Blanket black and tan on left - probably NOT showlines, tan with black saddle on right - probably is showlines....

Lee


----------



## bruce23 (Jun 8, 2010)

Yeah thats what I thought too. His dad looked to thick. Does he look like german show?


----------



## Jax's Mom (Apr 2, 2010)

I've also heard from a lot of people that black on the roof of the mouth means they're purebred. I wonder where that came from?


----------



## onyx'girl (May 18, 2007)

Or a black spot on the tongue is a chow mix....


----------



## bruce23 (Jun 8, 2010)

Bruce has a black spot on his tongue.


----------



## Emoore (Oct 9, 2002)

Black inside the mouth, black spot on the tongue, etc. . . doesn't mean anything.


----------



## Courtney (Feb 12, 2010)

My west german showline also has a black spot on his tongue. But I don't think that has anything to do w/ lines?


----------



## onyx'girl (May 18, 2007)

just pigment....


----------



## bruce23 (Jun 8, 2010)

Thats what people used to try and tell me when I was younger.


----------



## Konotashi (Jan 11, 2010)

My Pom has little brown spots all over the roof of his mouth. I think he's got a little spot on the back of his tongue too. Doesn't mean anything.


----------



## bruce23 (Jun 8, 2010)

O.k. besides seeing the pedigree is there any way to tell if its working or show lines.


----------



## Emoore (Oct 9, 2002)

bruce23 said:


> O.k. besides seeing the pedigree is there any way to tell if its working or show lines.
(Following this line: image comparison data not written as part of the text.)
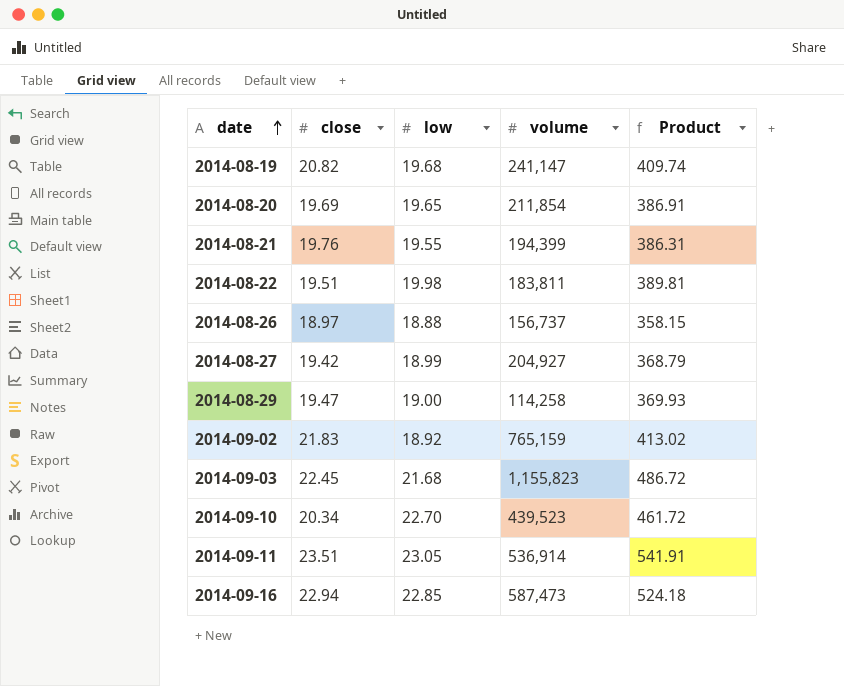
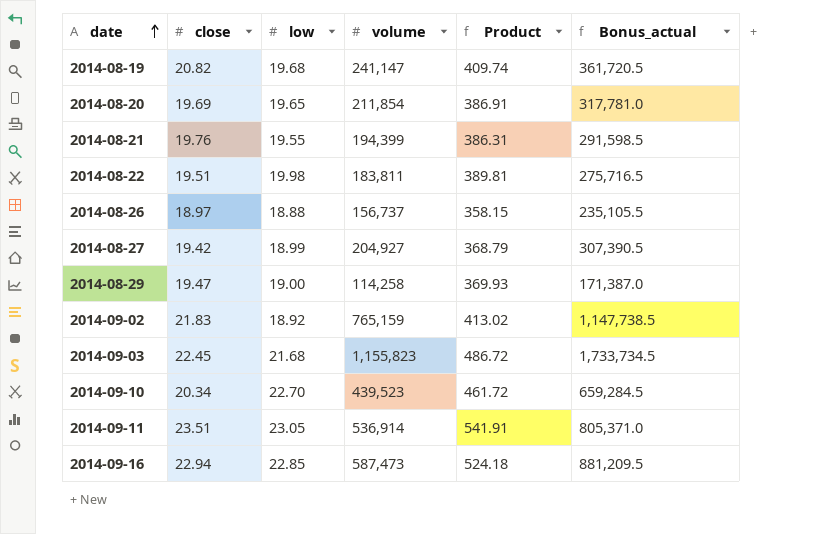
column Bonus_actual | formula: none -> [volume] * 1.5

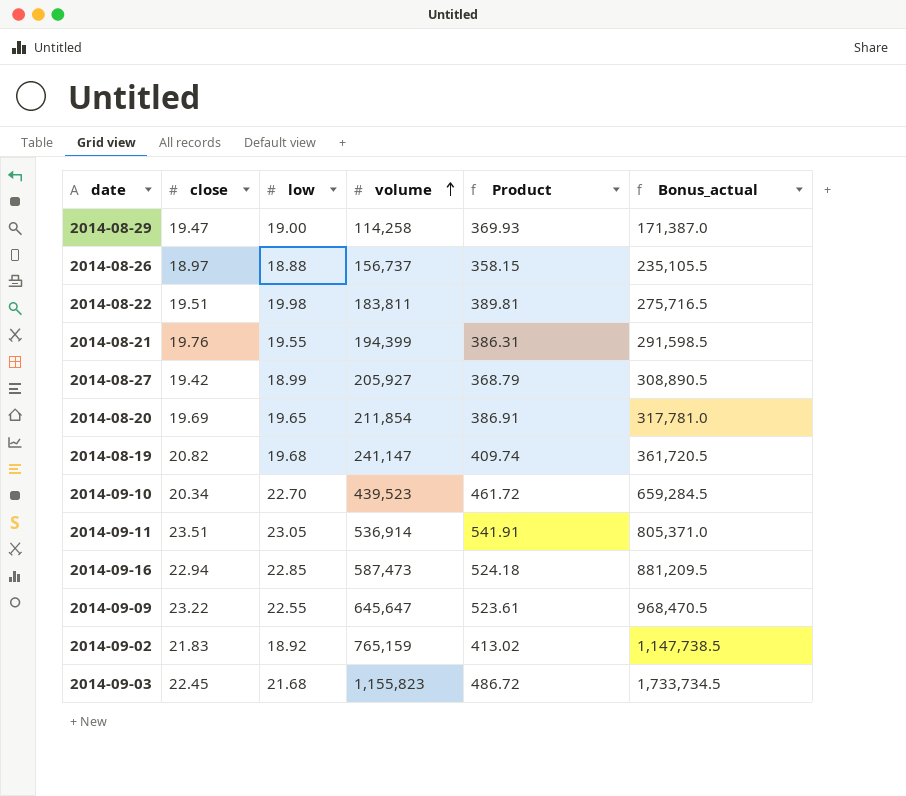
row order: date ascending -> volume ascending
2014-08-27 | volume: 204,927 -> 205,927
2014-08-27 | Bonus_actual: 307,390.5 -> 308,890.5
row 2014-09-09: none -> 23.22 | 22.55 | 645,647 | 523.61 | 968,470.5

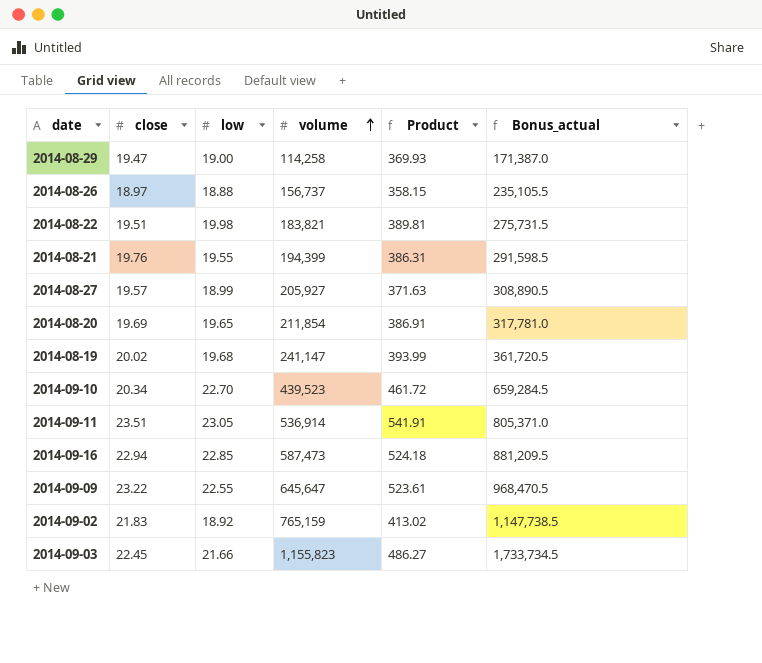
2014-08-22 | volume: 183,811 -> 183,821
2014-08-22 | Bonus_actual: 275,716.5 -> 275,731.5
2014-08-27 | close: 19.42 -> 19.57
2014-08-27 | Product: 368.79 -> 371.63
2014-08-19 | close: 20.82 -> 20.02
2014-08-19 | Product: 409.74 -> 393.99
2014-09-03 | low: 21.68 -> 21.66
2014-09-03 | Product: 486.72 -> 486.27

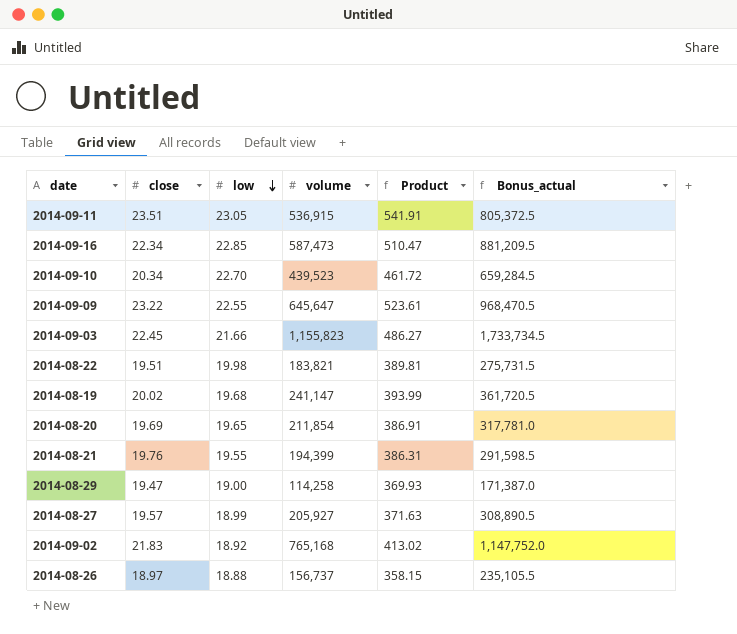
row order: volume ascending -> low descending
2014-09-11 | volume: 536,914 -> 536,915
2014-09-11 | Bonus_actual: 805,371.0 -> 805,372.5
2014-09-16 | close: 22.94 -> 22.34
2014-09-16 | Product: 524.18 -> 510.47
2014-09-02 | volume: 765,159 -> 765,168
2014-09-02 | Bonus_actual: 1,147,738.5 -> 1,147,752.0

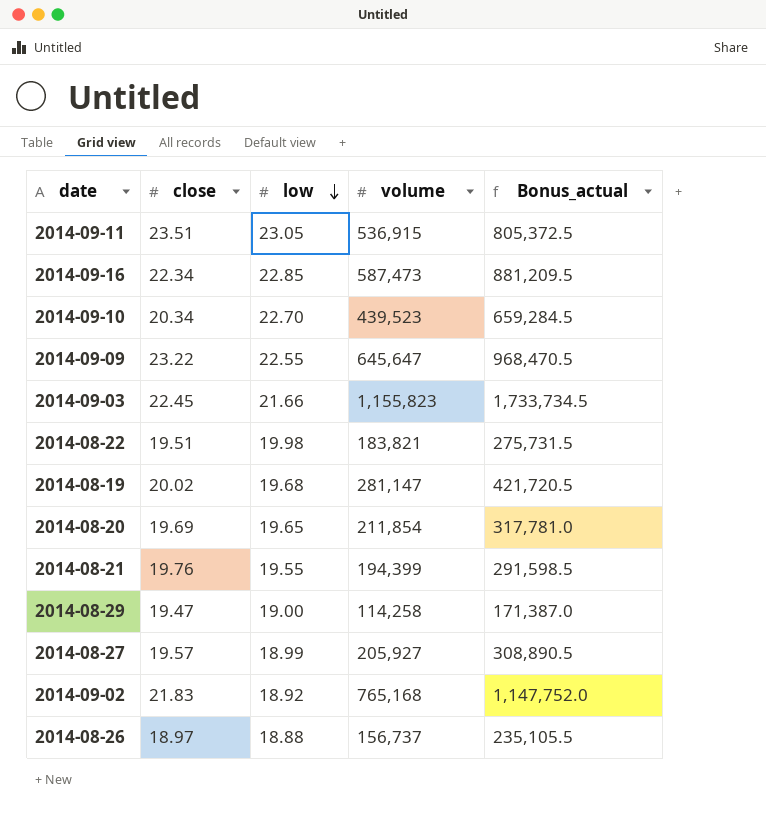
column Product | formula: [close] * [low] -> none
2014-08-19 | volume: 241,147 -> 281,147
2014-08-19 | Bonus_actual: 361,720.5 -> 421,720.5

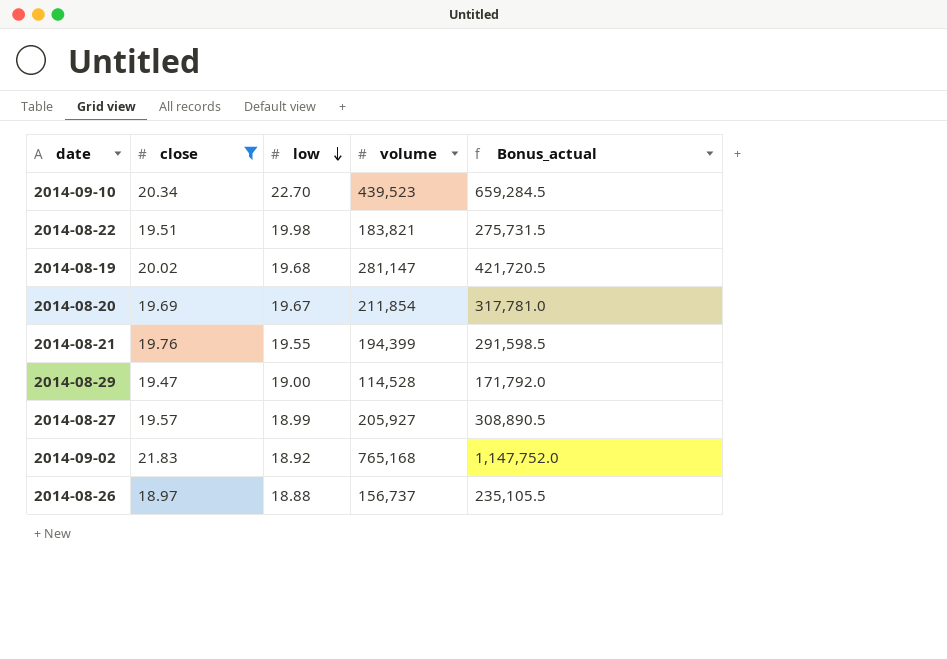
filter: none -> close <= 21.83
2014-08-20 | low: 19.65 -> 19.67
2014-08-29 | volume: 114,258 -> 114,528
2014-08-29 | Bonus_actual: 171,387.0 -> 171,792.0

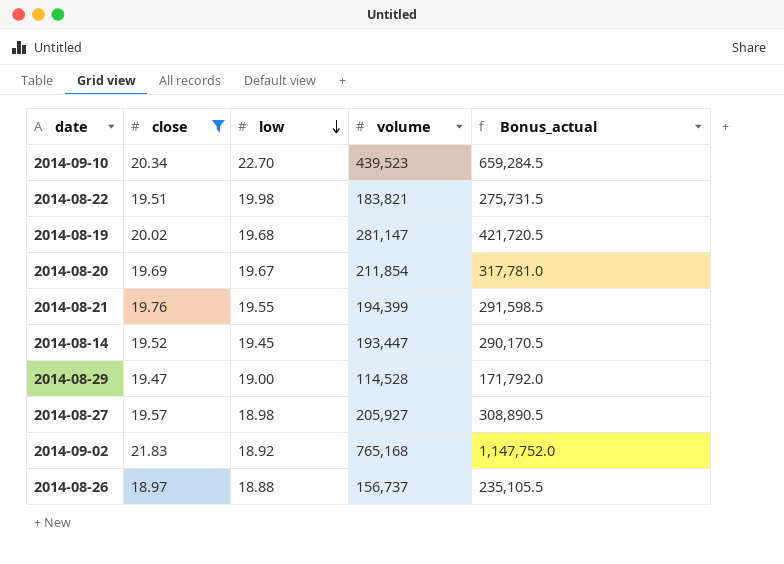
row 2014-08-14: none -> 19.52 | 19.45 | 193,447 | 290,170.5
2014-08-27 | low: 18.99 -> 18.98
You could post a pic, people could give you their impression.


----------



## carmspack (Feb 2, 2011)

there are all sorts of combinations --


----------



## Konotashi (Jan 11, 2010)

If you posted a pic of the dog in a stack and get a good head shot, you might get some good feedback. Lots of GSDs will stack themselves naturally. (Taking a pic of it, however....)


----------



## bruce23 (Jun 8, 2010)

I going to try and get a picture tommorow because I don't have any of her right now, but I could put a pic of Bruce because have sort of the same structure. He's 1 as of march 8 and she's 2.


----------



## bruce23 (Jun 8, 2010)

Well here he is. Pictures of Grace(the female) to come tommorow hopefully.

http://i277.photobucket.com/albums/kk69/Ball_Pythons/SANY6158.jpg
http://i277.photobucket.com/albums/kk69/Ball_Pythons/SANY6155.jpg


----------



## Castlemaid (Jun 29, 2006)

Hard to tell from the pics, but doesn't look like working lines to me. I'd say a more nondescript pet dog type breeding.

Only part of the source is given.